I tried to get it so that during object serialization, the class definition was also sent, but I ran into some problems and it got messy....Had problems with typecasting, though I could get around those by not assuming the sent work was a subclass of DistributedClientWork. Another bigger thing was that if the client work needed access to a class that wasn't on the client, then it'd be troublesome to also send those class definitions (plus need to use dynamic class loading, etc., which makes it harder to extend the distributed system by others).

New Software

I've been almost exclusively using my PowerBook since Christmas, cuz I've been at Helen's most of the time and that was all I had in Winnipeg. In terms of new software, this list will be basically only Mac OS X stuff:

1) Adium - awesome IM client (multiple MSN Messenger accounts, ICQ, etc., plus, the best part, is that it shows everybody's picture beside their name!, a few downers - poor handling of adding contacts, difficult to invite third/fourth/etc. parties to a conversation, can't play messenger games)
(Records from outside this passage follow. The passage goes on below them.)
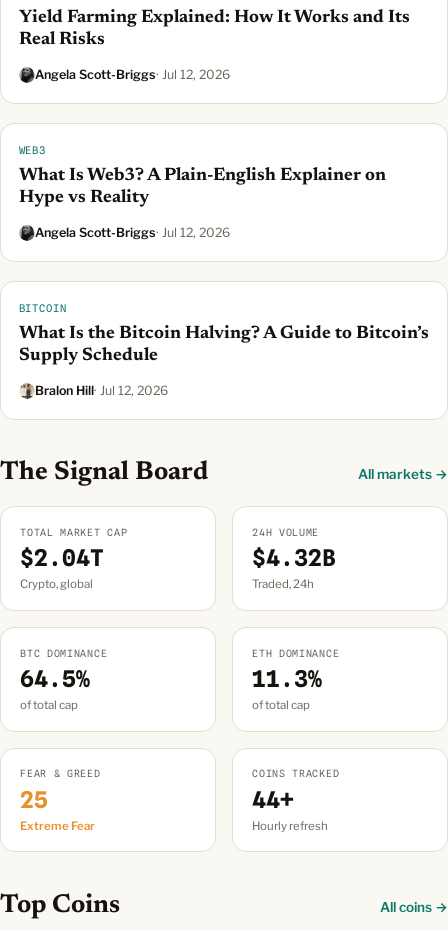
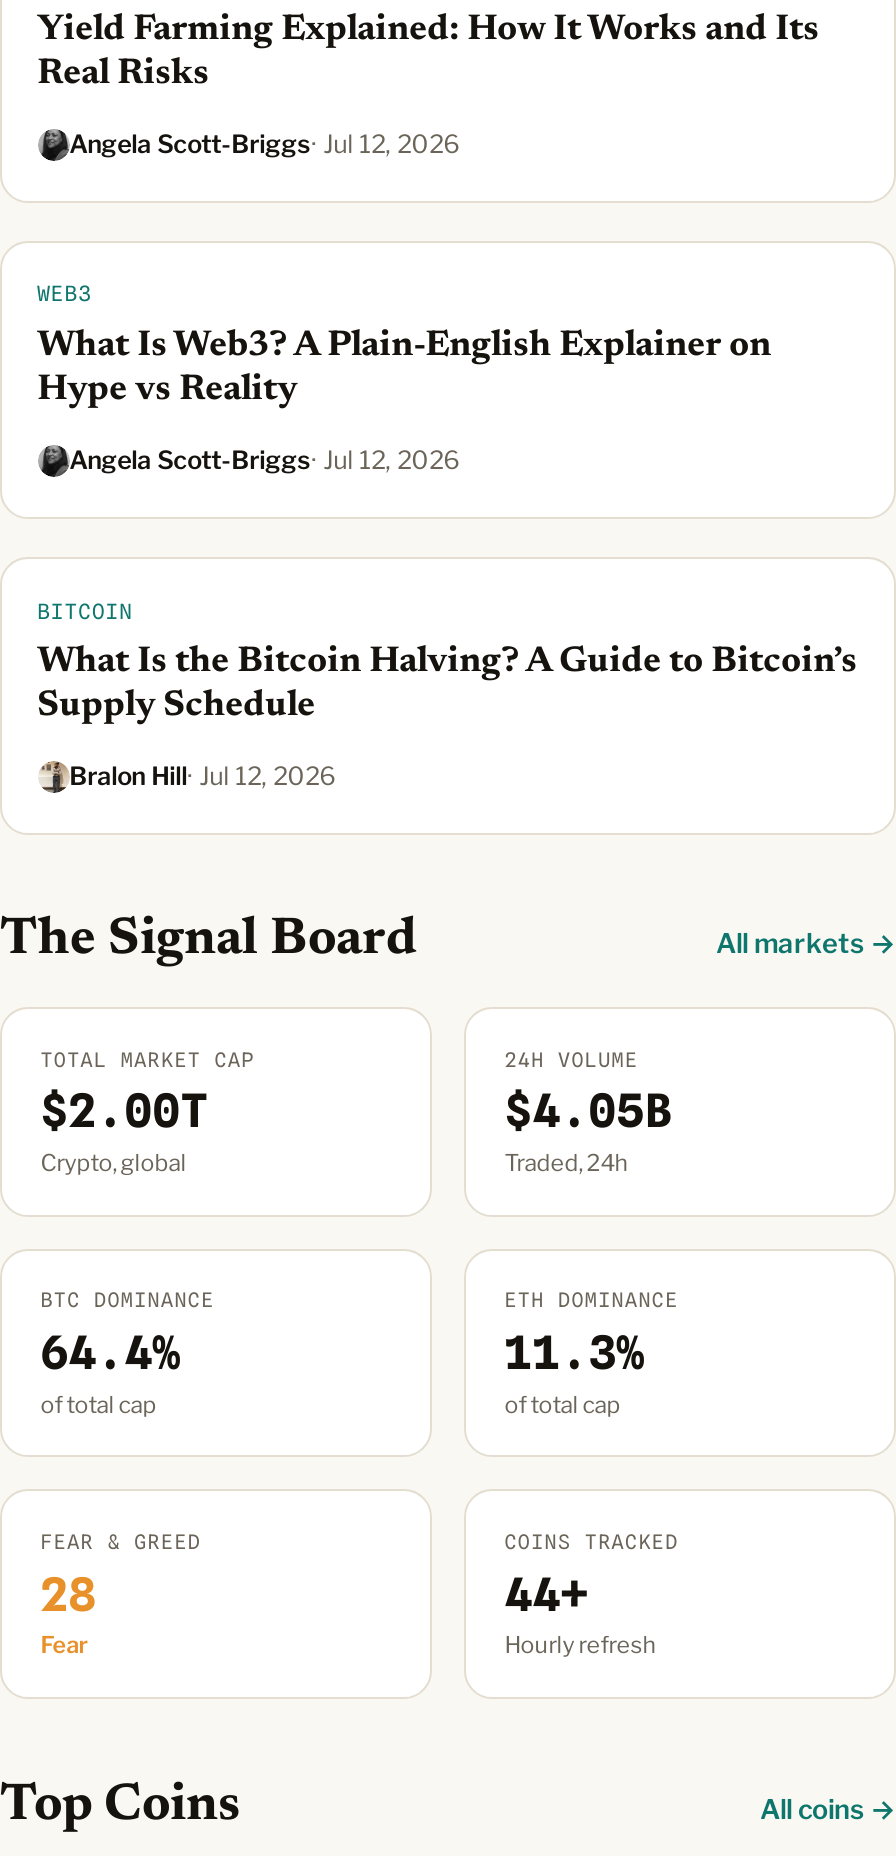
- $2.04T
+ $2.00T

- $4.32B
+ $4.05B

- 64.5%
+ 64.4%

- 25
- Extreme Fear
+ 28
+ Fear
2) Quicksilver - basically a launcher (ctrl-space, then type in like "Word" and press enter and Word will open or "Saf" and Safari will open!, also other cool things, like controlling iTunes using just keyboard without iTunes having focus)

3) VideoLan (VLC) - video player that plays just about anything without any codecs (downside, doesn't play uncompressed avi's that I make from Matlab)

4) Cyberduck - pretty good (and clean) (S)FTP client

I'm not quite a switcher, but I do very much enjoy working on a Mac. I've become quite accustomed to it, though many of the programs I use are the same as those on Windows (Firefox, Thunderbird, iTunes, MS remote desktop client, SmartCVS, Office, JVM, VLC, Azureus, Matlab). Nice how I can ssh into the cluster directly from terminal rather than having to use a specific ssh terminal program.

CVS

CVS (Concurrent Versions System, https://www.cvshome.org/) is absolutely amazing! Totally changes the way I program. Keeps track of my changes across multiple computers much better (laptop, home, school). Keeps my changes together so I can remember what I did and when.

It's a little cumbersome at first and requires a bit of a learning curve, but it's definitely worth it. The client I use is SmartCVS (http://www.smartcvs.com/). Great little program. It's multiplatform as it's made in Java. Includes SSH connectivity.

The servers at school (alpha, maxwell, iplgrp, psi) all have the CVS server already, so the hardest part has already been done. There are some sites online that host CVS servers (sourceforge, freepository), but it's better to have a private server (faster, private), plus, it gives me full control over it.